Security ("Oh, I'm sorry, sir, go ahead. I didn't realise you were root") still reads pretty well today. Vi might no longer read its conf file from the CWD, but the standard toolkit has plenty of SUID=0 programs: this vanilla Debian has 17 of them in /bin:/usr/bin. Of these, only sudo really benefits from being architected in this way. Cf. http://lwn.net/Articles/199004/ for another approach.


Link for anyone looking for the Unix haters handbook: http://simson.net/ref/ugh.pdf


Thanks. The article makes more sense now.

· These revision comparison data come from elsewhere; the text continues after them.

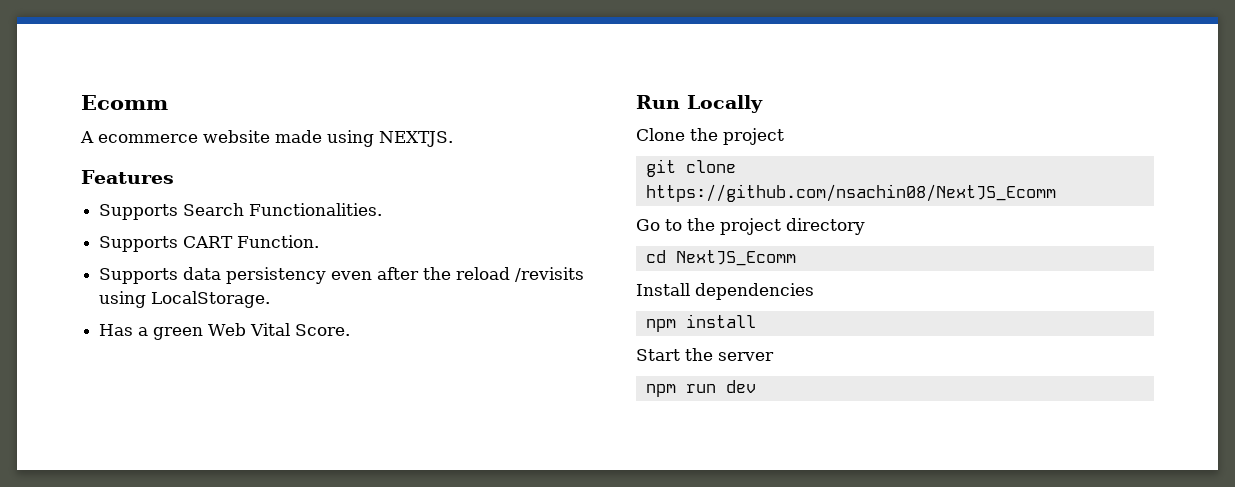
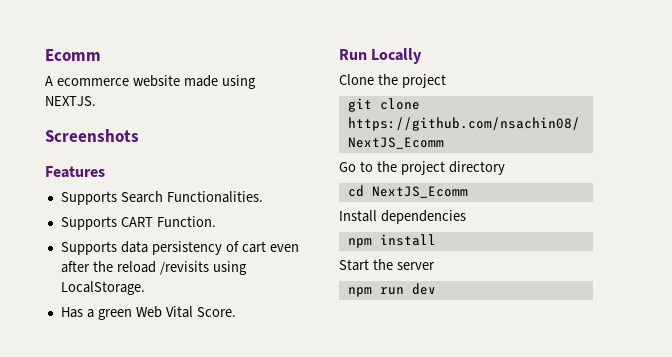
+ Screenshots
- Supports data persistency even after the reload /revisits using LocalStorage.
+ Supports data persistency of cart even after the reload /revisits using LocalStorage.

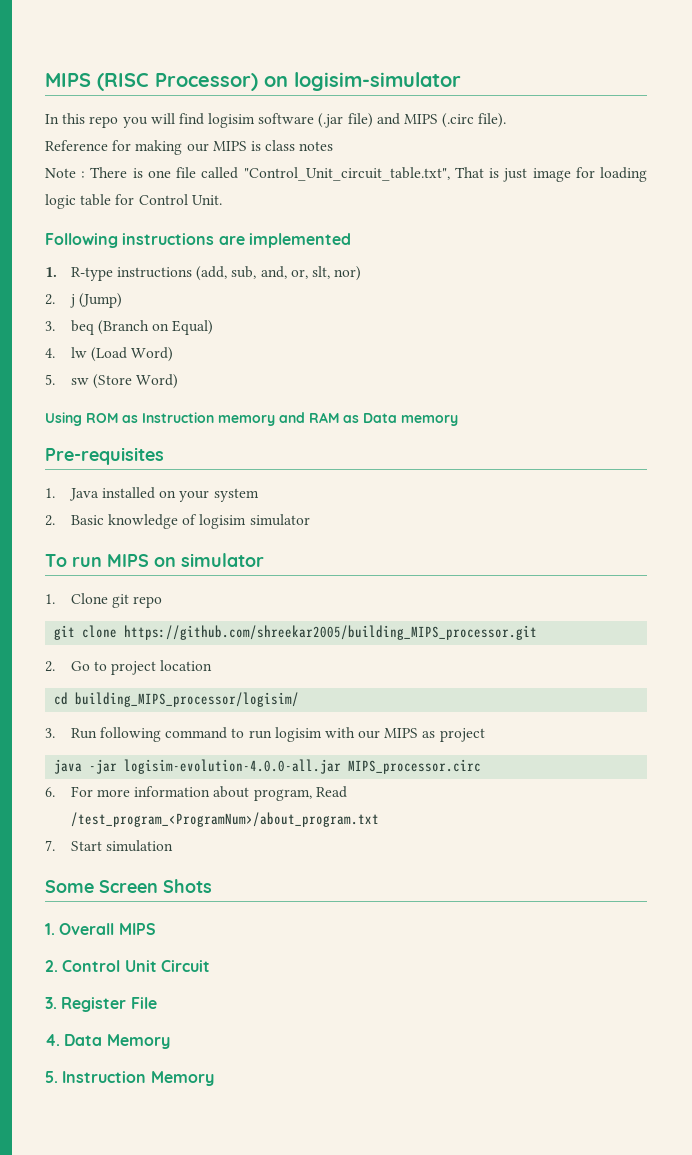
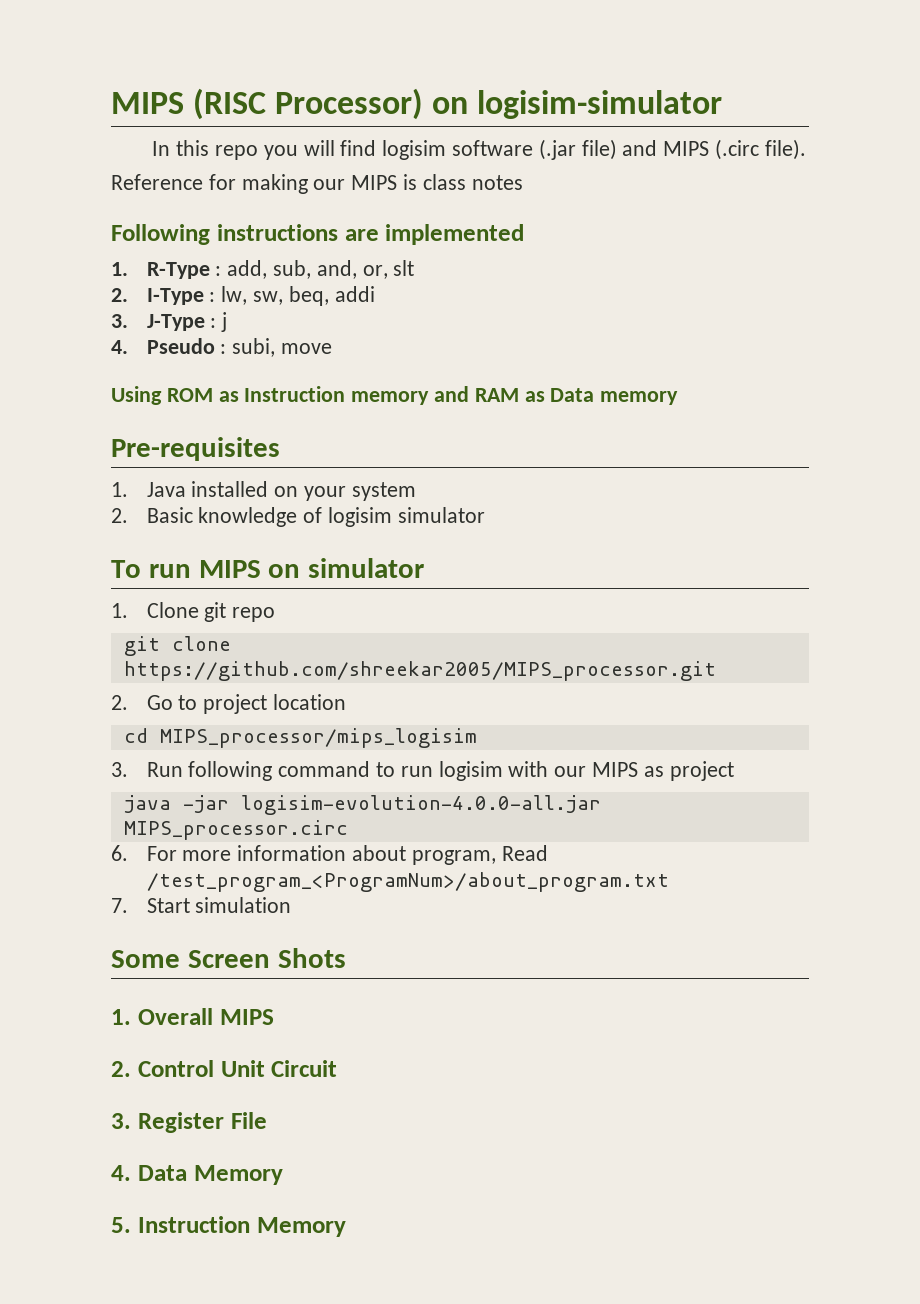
- Note : There is one file called "Control_Unit_circuit_table.txt", That is just image for loading logic table for Control Unit.
- 1. R-type instructions (add, sub, and, or, slt, nor)
- 2. j (Jump)
- 3. beq (Branch on Equal)
- 4. lw (Load Word)
- 5. sw (Store Word)
+ 1. R-Type : add, sub, and, or, slt
+ 2. I-Type : lw, sw, beq, addi
+ 3. J-Type : j
+ 4. Pseudo : subi, move
- git clone https://github.com/shreekar2005/building_MIPS_processor.git
+ git clone https://github.com/shreekar2005/MIPS_processor.git
- cd building_MIPS_processor/logisim/
+ cd MIPS_processor/mips_logisim

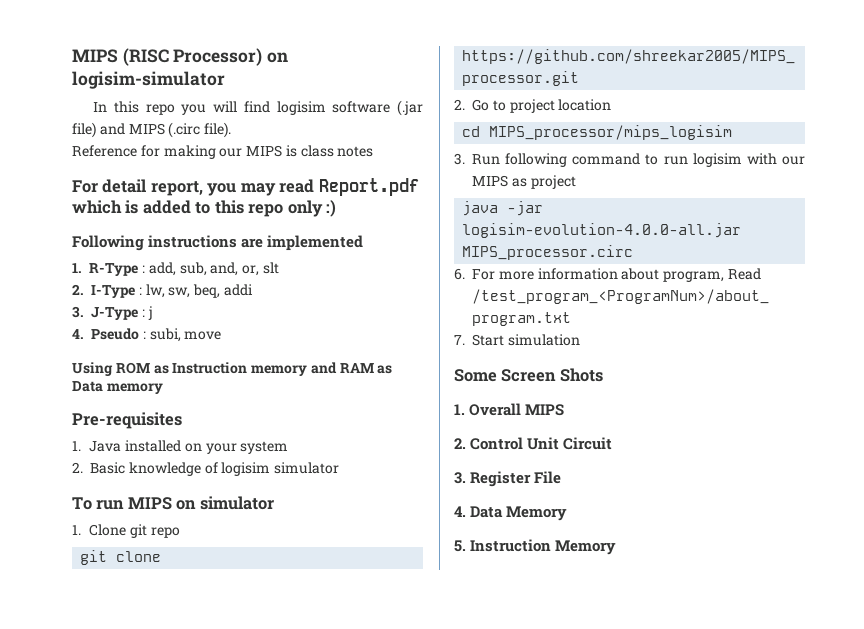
+ For detail report, you may read Report.pdf which is added to this repo only :)

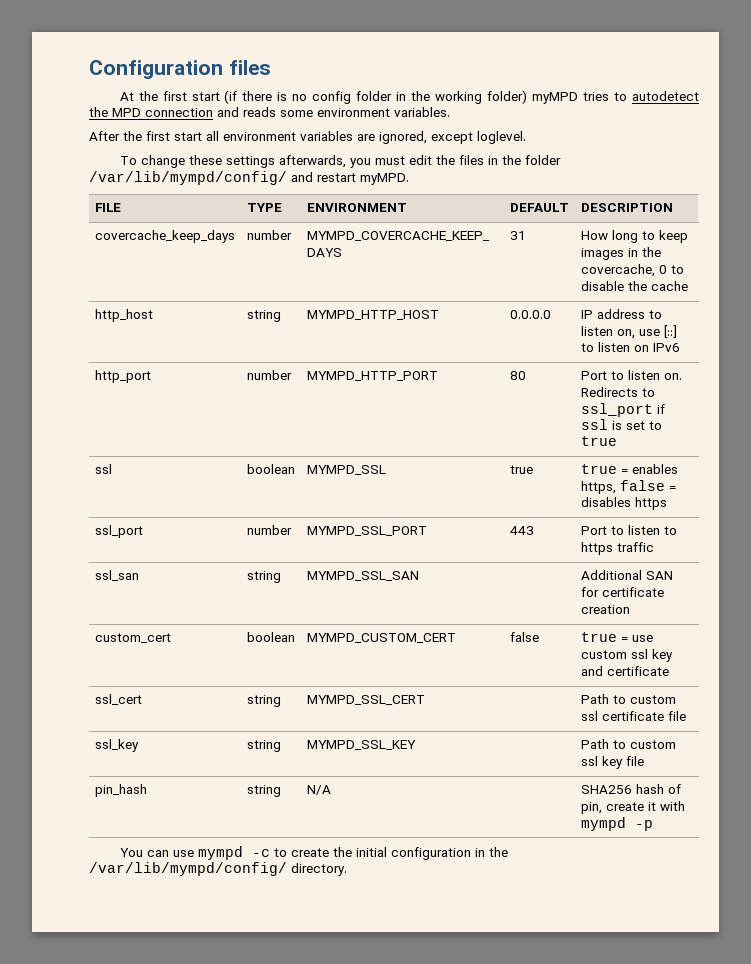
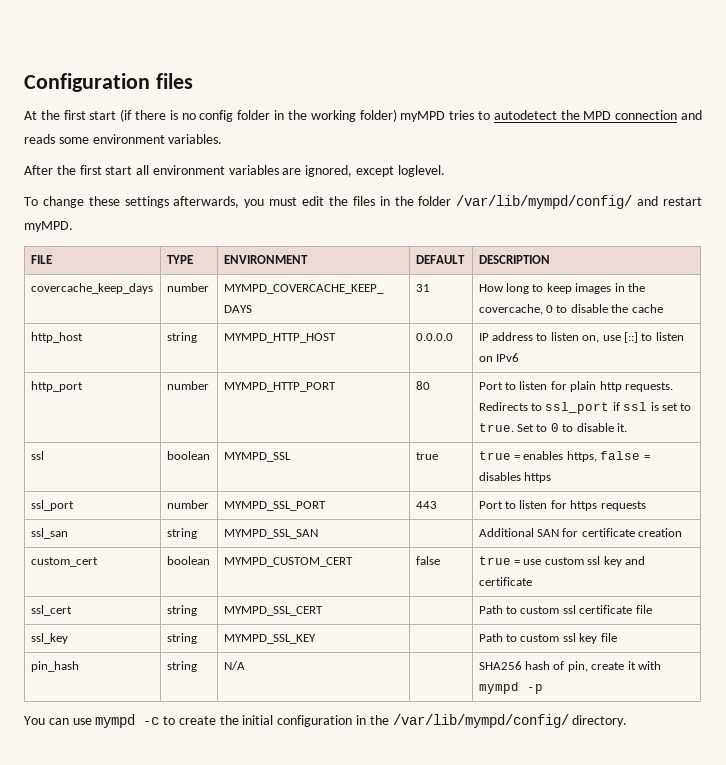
- http_port | number | MYMPD_HTTP_PORT | 80 | Port to listen on. Redirects to ssl_port if ssl is set to true
+ http_port | number | MYMPD_HTTP_PORT | 80 | Port to listen for plain http requests. Redirects to ssl_port if ssl is set to true. Set to 0 to disable it.
- ssl_port | number | MYMPD_SSL_PORT | 443 | Port to listen to https traffic
+ ssl_port | number | MYMPD_SSL_PORT | 443 | Port to listen for https requests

For example, from the preface:

  “I liken starting one’s computing career with Unix,
   say as an undergraduate, to being born in East Africa.
   It is intolerably hot, your body is covered with lice 
   and flies, you are malnourished and you suffer from 
   numerous curable diseases. But, as far as young East 
   Africans can tell, this is simply the natural condition 
   and they live within it. By the time they find out 
   differently, it is too late. They already think that the 
   writing of shell scripts is a natural act.”
          — Ken Pier, Xerox PARC


I have a copy of UHH, and it's a funny read. It even points out some pitfalls to watch out for, at least back in the day. That said, Ubuntu now works pretty darn well, and with "Netflix in a box" devices, we're almost Windows-free at home.

I wonder what Ken Pier thought of something like NOS on CDC-Cyber back in the 80s? Now that was a rough system. "Find the program" (... OK, done, ....) ... "Now, actually run it" (2 steps!); "Compile my program" "oops, 'rewind' the binary output target" (WTF?!?) "Now compile my program so that I see the current result". And so on...


Yeow. That's a pretty harsh criticism. What alternatives were they in favor of?


It's PARC so likely a smalltalk environment is one of the alternatives.


The Unix haters handbook was a great read (although mostly quite dated by now I think) dmr's forward was the best part though.


Eloquent rant... that is unfortunately as applicable to itself as to its intended object.

Unix has its good qualities, but anyone who is not aware that systems before it had other good ideas that have been lost, is sadly ignorant of history.


Indeed it was an amusing tongue-in-cheek point of view on unix.